Les Forces aériennes stratégiques. Selon le général Le Saint, la dissuasion nucléaire aéroportée présente une double singularité par sa finalité de la défense de l’Europe et son cadre flou, car elle est entourée de mystère. Entre le test réussi de la bombe atomique française en 1960 et la mise à l’eau du sous-marin nucléaire lanceur d’engins Le-Foudroyant en 1974, de nombreuses innovations scientifiques, techniques, industrielles et opérationnelles ont été déployées. La dissuasion nucléaire, rappelle le général, consiste d’abord en une dialectique politique, technique et opérationnelle, afin de garantir une montée en puissance dans la cuirasse adverse et produire l’effet militaire souhaité sur l’objectif désigné. Cela repose sur un système militarisé : le missile à tête nucléaire qui allonge la portée du chasseur bombardier qui le transporte ; des infrastructures et des moyens de transmission spécifiques. L’innovation présente trois caractéristiques. La première porte sur la rupture dans la conception d’un nouveau système nucléaire à l’horizon d’une vingtaine d’années, comme le montre l’évolution entre l’avion Mirage IV, le missile de croisière, le réacteur du missile ASMP, le Mirage 2000N rénové en Rafale et le futur système de 5ème génération prévu en 2035. La deuxième caractéristique, dite innovation « systémique » (ensemble complexe d’interactions), concerne un système livré au meilleur état de l’art et de la performance et qui sera modernisé au cours de sa vie opérationnelle par les industriels et les armées dans une organisation très structurée. La troisième caractéristique porte sur le financement, la tenue des délais et les spécifications de performances. Il s’agit d’enjeux de crédibilité et de sûreté. Des réflexions sont en cours sur la 5ème génération, les futurs standards du Rafale, l’évolution du concept de mise en œuvre et la maintenance.

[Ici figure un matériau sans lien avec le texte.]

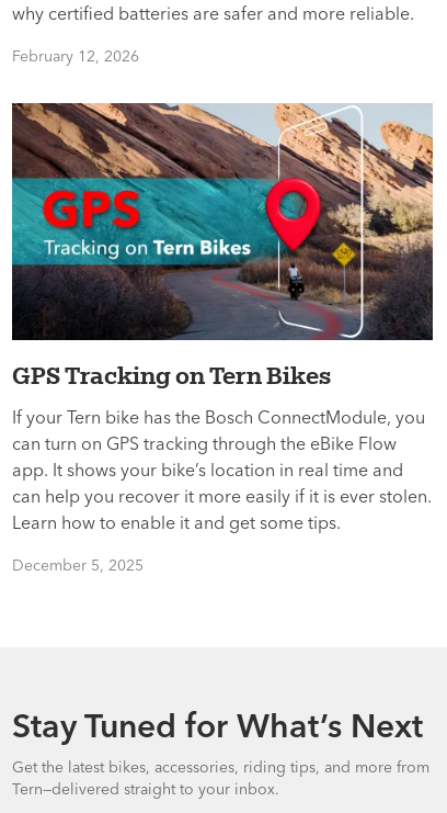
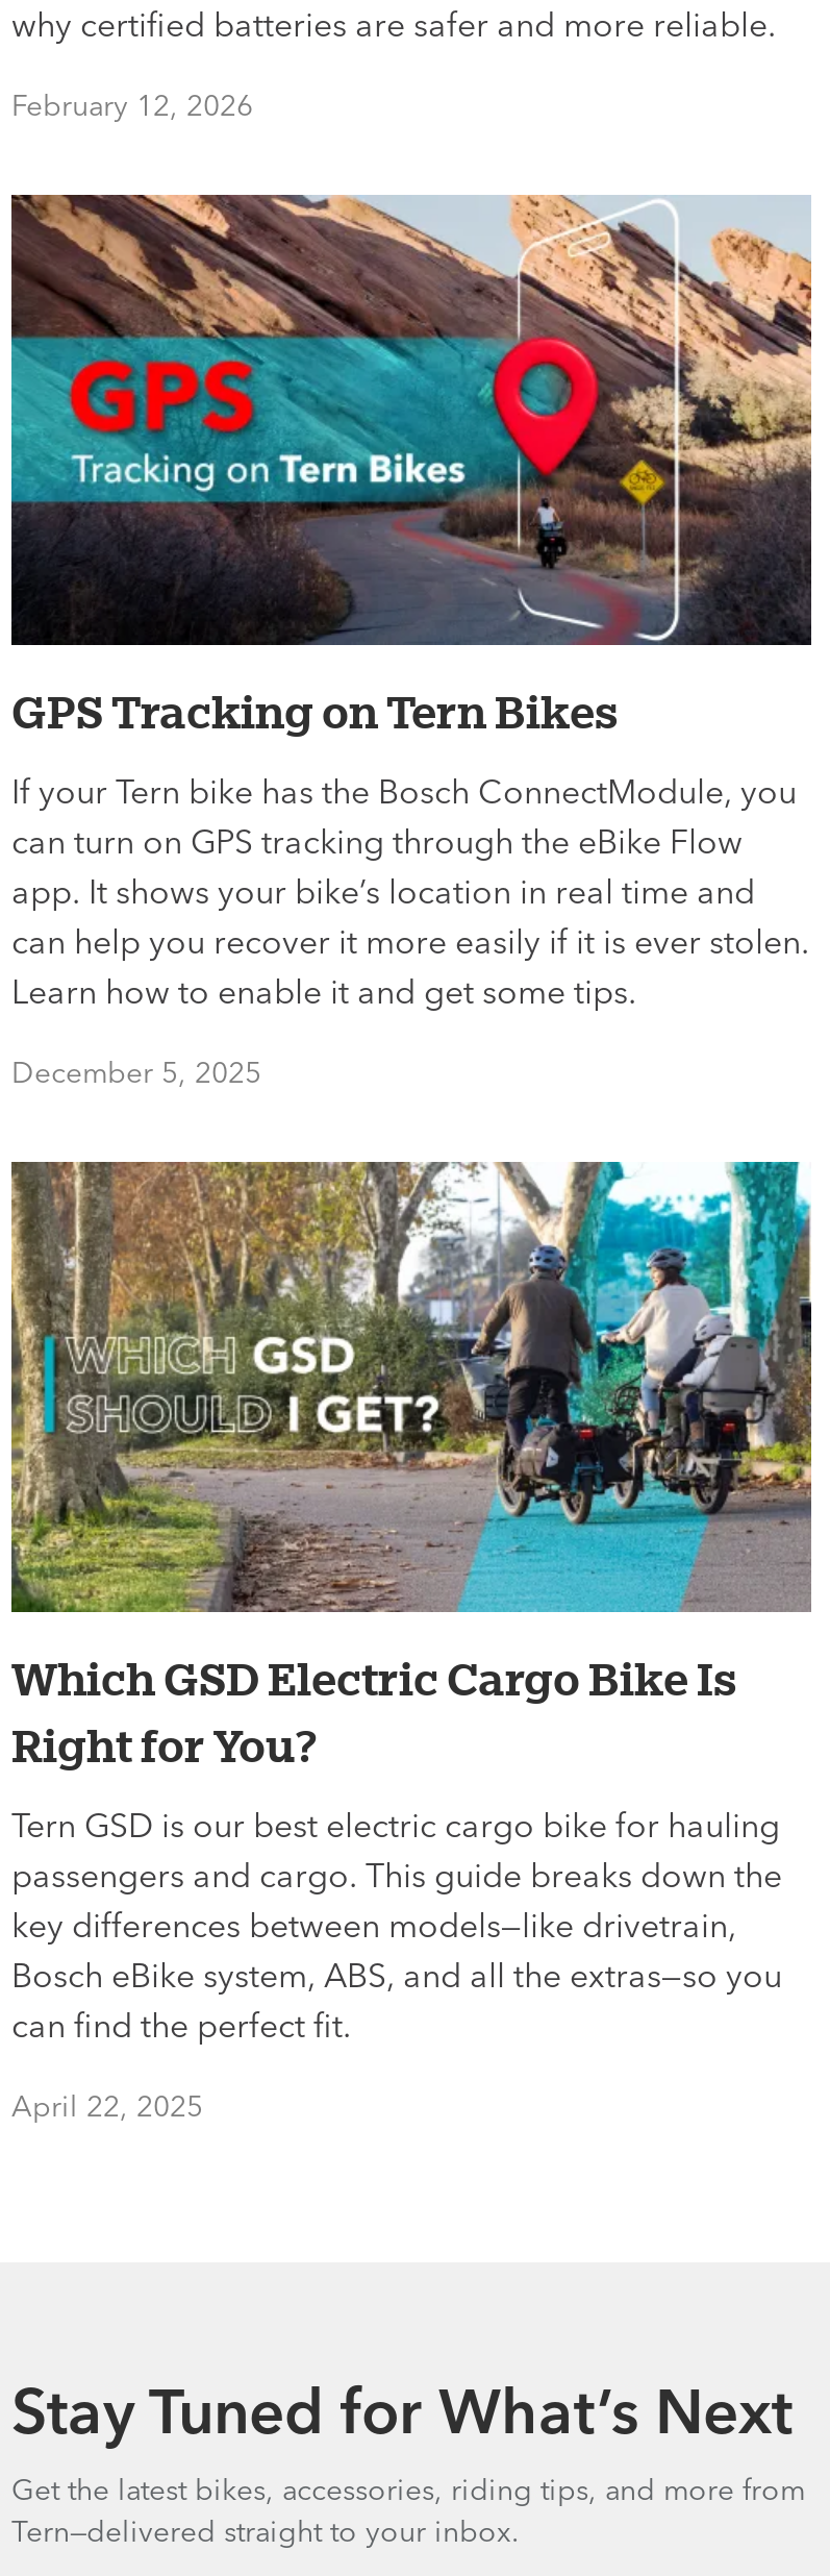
none -> [9,1160,813,2123] [image] | Which GSD Electric Cargo Bike Is | Right for You? | Tern GSD is our best electric cargo bike for hauling | passengers and cargo. This guide breaks down the | key differences between models—like drivetrain, | Bosch eBike system, ABS, and all the extras—so you | can find the perfect fit. | April 22, 2025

Les forces spéciales. Selon le général Daroux, l’état d’esprit des forces spéciales (FS) trouve son origine dans l’application sur le terrain des opportunités de laboratoire. Il consiste à penser et agir autrement. Les FS doivent trouver des solutions alternatives pour sortir des « angles morts ». La compétition leur impose d’innover pour survivre, là où les forces conventionnelles ne vont pas. Pour réussir leur évolution, elles doivent impérativement être en avance sur le mode opératoire et le plan technologique. Selon le principe de subsidiarité, la capacité à innover au quotidien est déléguée jusqu’au niveau le plus bas, à savoir le jeune caporal-chef commando. S’y ajoute la transversalité en interarmées entre aviateurs, marins, terriens et personnels du Service de santé des armées. Les solutions innovantes permettent de répondre en temps réel aux demandes du chef d’État-major des armées. Depuis leur création après la guerre du Golfe (1991), les FS ont capitalisé sur un vivier, en interne et dans les armées, d’opérateurs sélectionnés et en compétition qui favorise l’émulation et l’innovation. Ainsi, le Service de santé des armées a constitué une banque de données, qui se transmet de génération en génération. L’exposition aux risques, caractéristique majeure des opérations spéciales notamment pour la libération d’otages, implique un entraînement collectif où tous se connaissent. Le partage d’expériences garantit la réussite de la mission en petites unités et dans des temps très contraints. L’identité des opérateurs et leurs méthodes doivent rester secrètes.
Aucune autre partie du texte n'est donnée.